The utility model discloses an LPC interface to AXI bus protocol bridge, the protocol bridge is connected with a main device through the LPC interface, and is connected with an AXI slave device through the AXI bus interface; the protocol bridge comprises an encoding arbitration unit, an input buffer unit, an output buffer unit and a protocol conversion unit, wherein the encoding arbitration unit is connected with one path of main equipment and is used for LPC protocol decoding and bus arbitration; the input buffer unit is connected between the coding arbitration unit and the protocol conversion unit and is used for buffering operation commands and data; the output buffer unit is connected with the coding arbitration unit and the protocol conversion unit and is used for buffering the data returned by the protocol conversion unit to the main equipment; the protocol conversion unit is connected with the AXI bus.
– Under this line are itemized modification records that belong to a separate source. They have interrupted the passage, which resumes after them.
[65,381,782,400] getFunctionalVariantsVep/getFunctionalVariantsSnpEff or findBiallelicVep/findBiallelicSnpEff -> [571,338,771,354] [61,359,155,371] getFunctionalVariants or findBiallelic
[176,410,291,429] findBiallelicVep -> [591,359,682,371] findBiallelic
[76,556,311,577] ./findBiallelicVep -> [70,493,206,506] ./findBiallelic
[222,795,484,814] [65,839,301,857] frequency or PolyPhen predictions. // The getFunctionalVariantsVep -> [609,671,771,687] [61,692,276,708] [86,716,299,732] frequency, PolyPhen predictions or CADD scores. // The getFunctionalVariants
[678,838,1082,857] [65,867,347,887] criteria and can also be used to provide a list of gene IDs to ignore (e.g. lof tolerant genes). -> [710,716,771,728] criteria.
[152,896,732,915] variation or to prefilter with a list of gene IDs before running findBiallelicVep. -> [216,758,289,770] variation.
The utility model has the advantages that the master device accesses the high-speed slave device through the low-speed interface, so that a plurality of master devices can be interconnected through the AXI bus to establish a shared access channel.

Description

LPC interface to AXI bus protocol bridge

Technical Field

The utility model relates to the application fields of embedded computing, digital signal processing and the like, in particular to an LPC interface-to-AXI bus protocol bridge.

Background

The CPU/DSP processor usually adopts LPC interface as low-speed interface for starting and peripheral accessing, and in the design of high-performance computing module containing multiple processors, the shared access channel is required to be realized among the multiple processors by LPC interface.

LPC (Low Pin Count) is the Intel corporation 33MHz 4bit parallel bus protocol standard, maximum transfer rate 16MB/s. The LPC interface comprises 7 necessary signals and 6 optional signals, wherein the 7 necessary signals comprise a clock signal LPC_CLK, a reset signal LPC_RSTN, a read-write FRAME signal LPC_FRAME and 4bit data LPC_LAD [3:0].

The AXI bus interface (Advanced eXtensible Interface) is an important part in AMBA (Advanced Microcontroller Bus Architecture) 3.0.0 protocols proposed by ARM company, is an on-chip bus oriented to high performance, high bandwidth and low delay, is separated in address, data and control, supports unaligned data transmission, burst access, outtiming transmission and out-of-order access, and meets the requirements of high-performance transmission and complex system-on-chip design. The AMBA4.0 protocol upgrades its modifications to AXI4.0.

Disclosure of Invention

The utility model adopts generalized, standardized and modularized design thought aiming at the LPC bus and the AXI bus mentioned in the background art, abstracts and refines the design of a protocol conversion bridge based on FPGA hardware resources aiming at the application system requirement, and establishes a conversion bridge channel from the LPC bus to the AXI bus protocol, thereby realizing the read-write access of a plurality of processors to the external high-speed DDR memory of the FPGA and the shared memory space of the internal SRAM.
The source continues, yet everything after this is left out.